La lettre des fusions-acquisition et du private equity

Dossier

Rupture des pourparlers : simplifier et rendre prévisible son indemnisation par une clause de « break-up fees » 

Publié le 8 décembre 2022 à 18h20

CMS Francis Lefebvre    Temps de lecture 4 minutes

Afin d’éviter que l’indemnisation de la rupture de pourparlers nécessite l’intervention du juge qui se prononcera sur les fautes éventuelles commises par chacune des parties pour en déterminer le quantum, les parties préfèreront certainement anticiper les conséquences pécuniaires de la rupture des pourparlers par l’introduction d’une clause de « break-up fees ».

Par Jean-Thomas Heintz, avocat associé en corporate/fusions & acquisitions de CMS Francis Lefebvre Lyon Avocats. Il intervient en matière de restructurations de groupes de sociétés et de fusionsacquisitions pour des clients tant français qu’étrangers. jean-thomas.heintz@lyon.cms-fl.com

Préjudice pour rupture abusive des pourparlers et indemnisation

L’actualité récente des fusions-acquisitions et les menaces de demandes d’indemnités faramineuses qui pesaient sur Elon Musk lors du retrait de son offre sur Twitter sont venues remettre sur le devant de la scène la question de l’indemnisation du préjudice pour rupture abusive des pourparlers.

Ce préjudice, plus ou moins important selon l’état d’avancement des négociations représente souvent des montants assez conséquents et comprend très régulièrement les frais des conseils ou les frais internes engagés dans le cadre des négociations, les investissements éventuellement réalisés en prévision de la réalisation de l’opération et peut même parfois couvrir la perte de valeur de la cible dans les affaires qui défrayent la chronique.

Toutefois, pour être indemnisée, la victime devra être à même de démontrer l’existence d’un comportement fautif de son cocontractant, d’un préjudice découlant de ce comportement et de chiffrer ce préjudice.

Pour fixer le montant de l’indemnité, le juge sera par ailleurs amené à apprécier le comportement de chacun des acteurs afin de déterminer la part de responsabilité du cédant et du cessionnaire dans la décision de mettre fin aux négociations.

Ainsi, un cédant a pu se voir imputer la responsabilité de la rupture des pourparlers et condamner au remboursement des frais exposés par le cessionnaire dans le cadre des négociations, dès lors qu’il n’avait pas conduit loyalement les négociations en refusant de communiquer les éléments nécessaires à l’établissement de l’acte de cession (CA Montpellier, 14 septembre 2021, n°19/01635). A contrario, la faute de la victime qui modifie ses propositions contractuelles en cours de négociation va conduire le juge à réduire le montant de l’indemnisation qui lui est due en conséquence de la rupture des pourparlers (Cass. Com, 14 avril 2021, n° 19-13.998).

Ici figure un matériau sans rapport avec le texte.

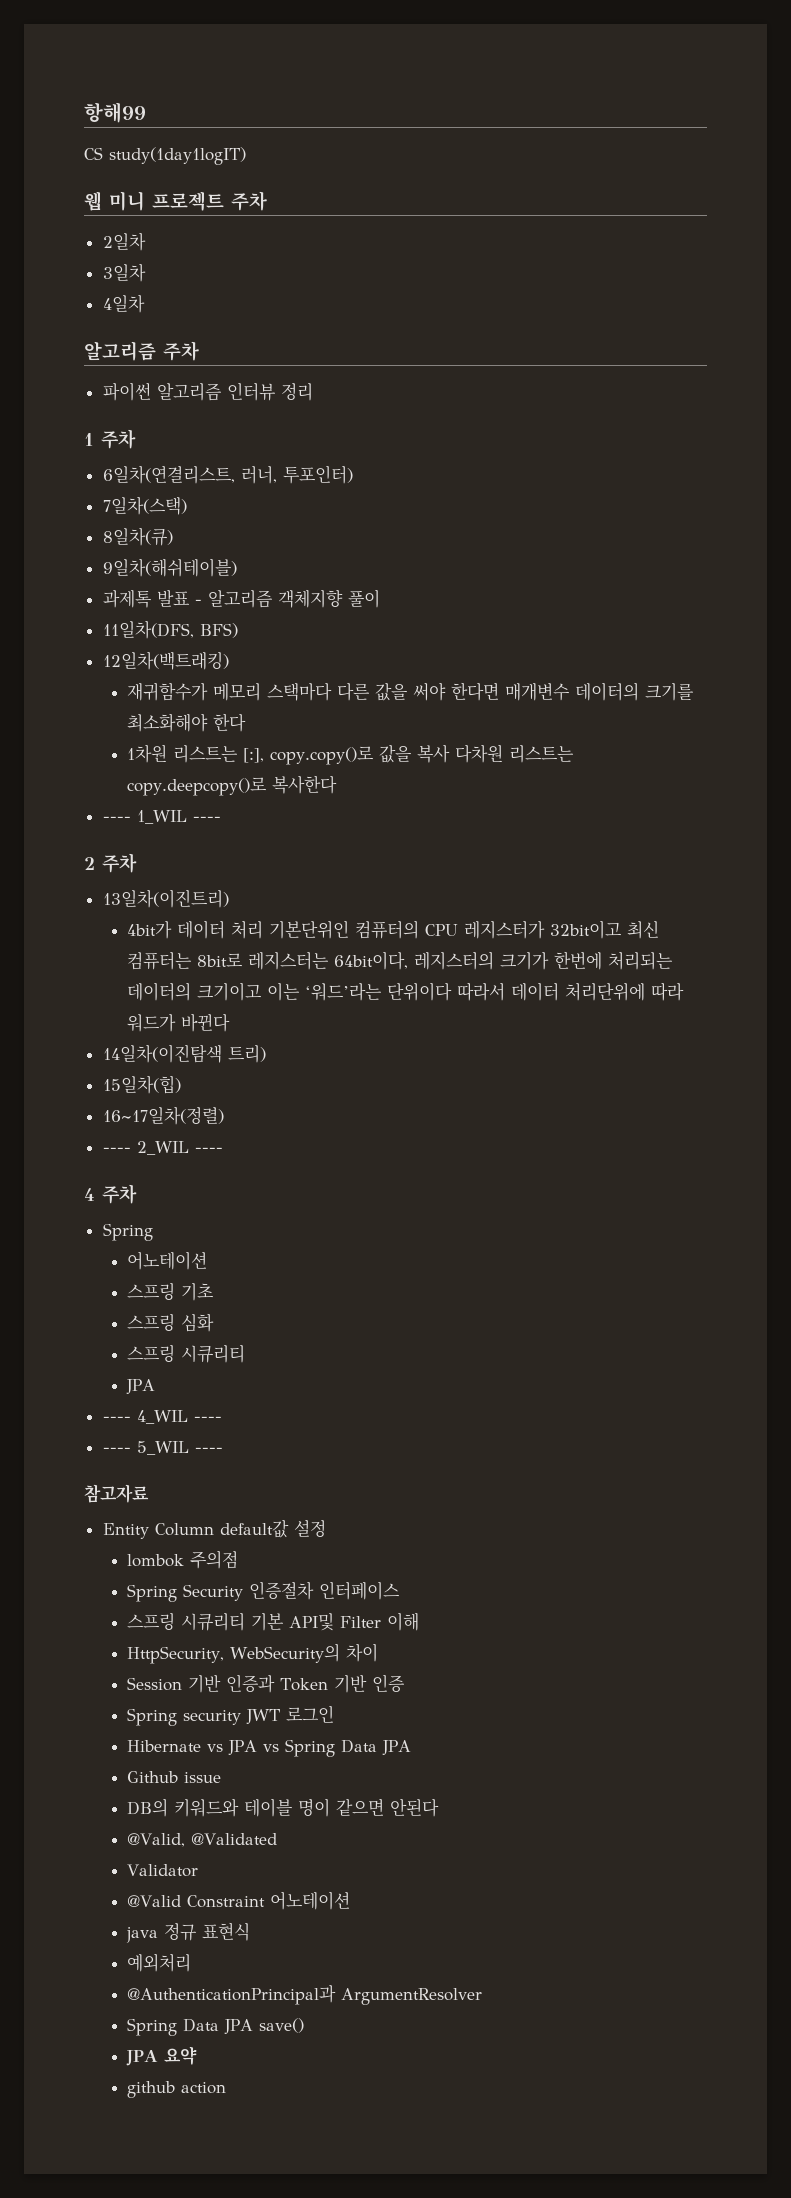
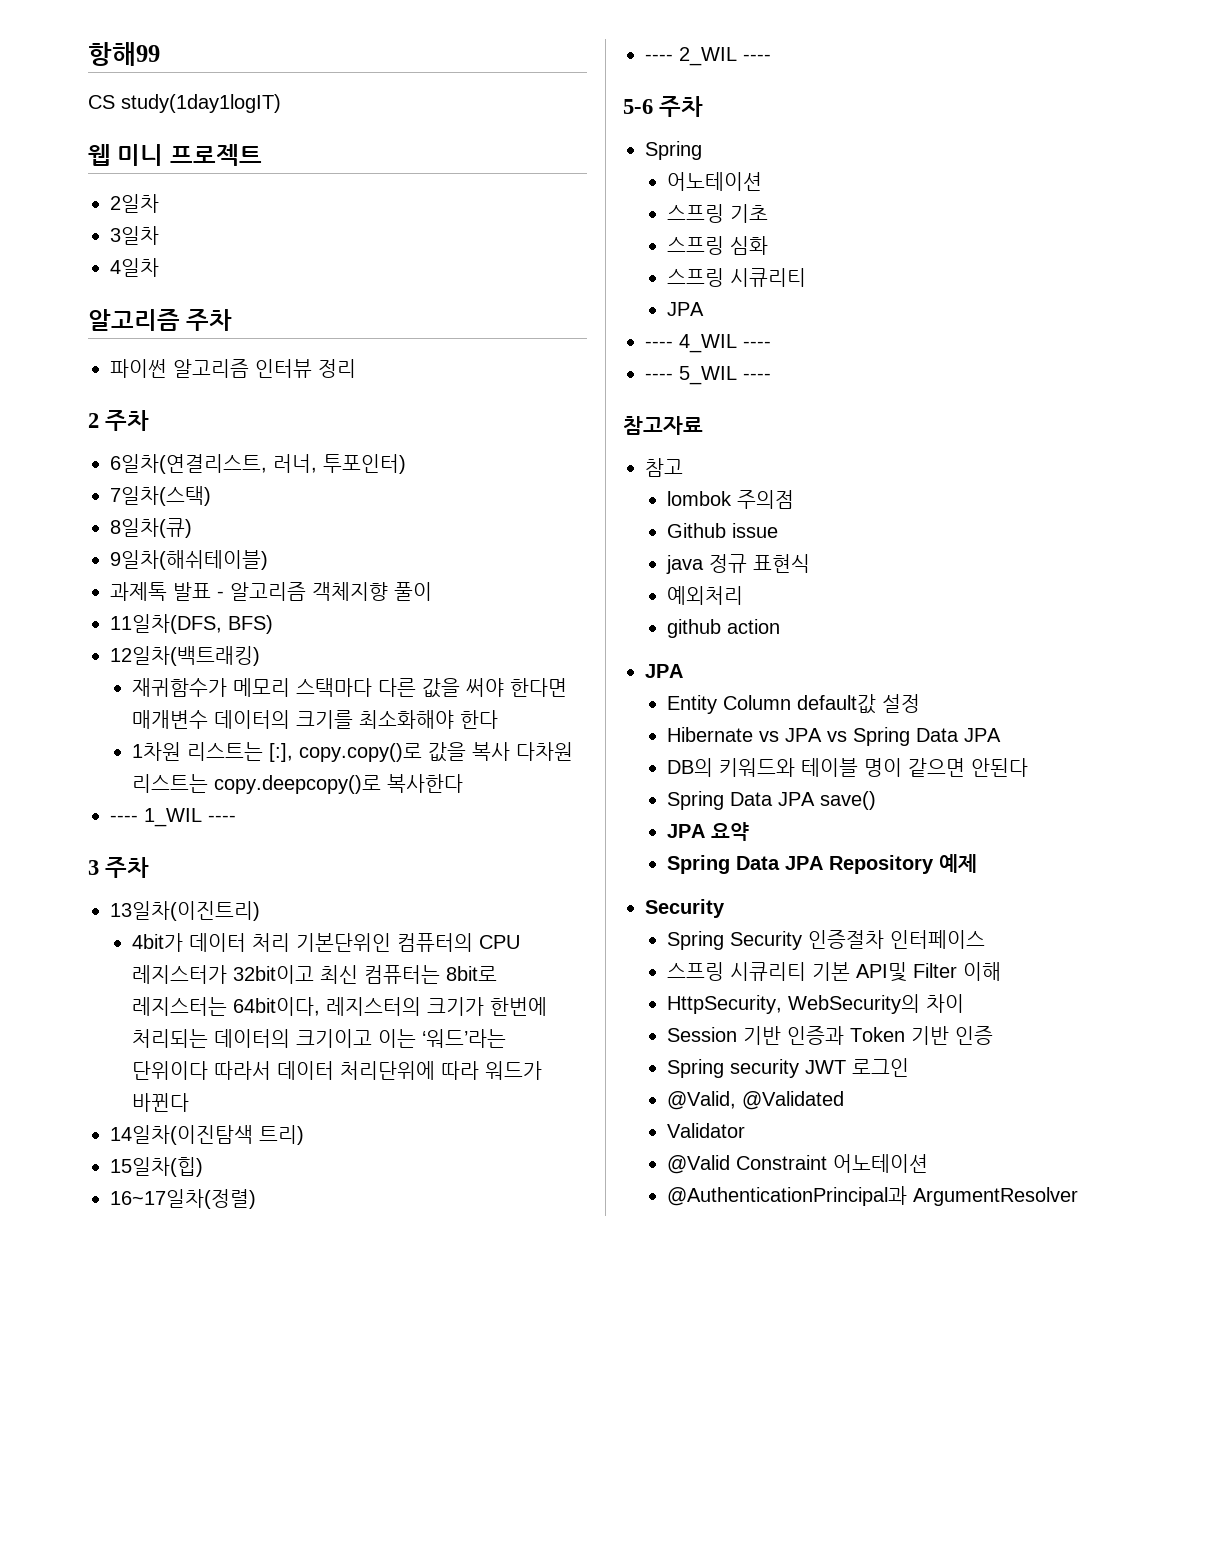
[231,191,267,211] 주차 -> (262, 155) none
[84,433,94,446] 1 -> [88,413,99,428] 2
[84,857,95,870] 2 -> [88,860,99,875] 3
[84,1188,95,1201] 4 -> [623,99,653,114] 5-6
[102,1519,326,1539] [126,1550,238,1569] Entity Column default값 설정 // lombok 주의점 -> [645,458,683,477] [667,490,795,509] [667,523,779,538] [666,554,811,574] [667,586,744,605] [667,619,781,638] [645,664,683,678] [667,694,921,714] [667,727,1002,746] [667,758,1029,777] [667,791,877,810] [667,822,750,841] [667,854,978,874] [645,899,725,918] 참고 // lombok 주의점 // Github issue // java 정규 표현식 // 예외처리 // github action // JPA // Entity Column default값 설정 // Hibernate vs JPA vs Spring Data JPA // DB의 키워드와 테이블 명이 같으면 안된다 // Spring Data JPA save() // JPA 요약 // Spring Data JPA Repository 예제 // Security
[126,1739,411,1757] [126,1771,221,1783] [126,1798,439,1817] // Hibernate vs JPA vs Spring Data JPA // Github issue // DB의 키워드와 테이블 명이 같으면 안된다 -> (910, 1067) none
[125,1922,250,1943] [126,1953,191,1972] [126,1985,482,2005] [126,2018,304,2036] [125,2046,197,2066] [126,2081,226,2098] java 정규 표현식 // 예외처리 // @AuthenticationPrincipal과 ArgumentResolver // Spring Data JPA save() // JPA 요약 // github action -> [667,1186,1079,1206] @AuthenticationPrincipal과 ArgumentResolver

Clause de break-up fee ou comment prévoir les conséquences pécuniaires ?

Afin d’encadrer l’éventualité d’une rupture des pourparlers et en sécuriser au mieux les conséquences financières, les parties pourront préférer recourir à une clause de « break-up fees » couramment introduite dans les actes préparatoires à une opération de fusion-acquisition. En effet, issues de la pratique anglo-saxonne, ces clauses également connues sous le terme de « clauses d’indemnités de rupture » visent à permettre à l’une des parties (ou aux deux) de se désengager d’une négociation ou d’un contrat en contrepartie du versement d’une certaine somme d’argent, sans être tenue généralement d’avancer un motif.

Pour autant que la clause soit bien constitutive d’une clause de dédit et que son exercice par le bénéficiaire n’ait pas été abusif, celle-ci offre aux parties une certaine prévisibilité quant aux conséquences pécuniaires de la décision par l’une d’elles de ne pas mener un projet à son terme.

Souvent déterminée en pourcentage du montant de la transaction, la somme mise à la charge du bénéficiaire de la clause constitue le « prix de la liberté » permettant à ce dernier de se soustraire à l’exécution du contrat sans que le juge ne puisse la diminuer y compris lorsque la somme s’avère particulièrement élevée (Cass. Com., 18 janvier 2011, n° 09-16.863). Pour sa part, la victime n’aura pas non plus à démontrer l’existence d’un préjudice ni à le chiffrer afin d’en obtenir réparation. Les parties seront toutefois attentives au fait qu’une telle clause n’est pas exclusive d’une indemnisation judiciaire en cas de faute additionnelle non couverte par le contrat.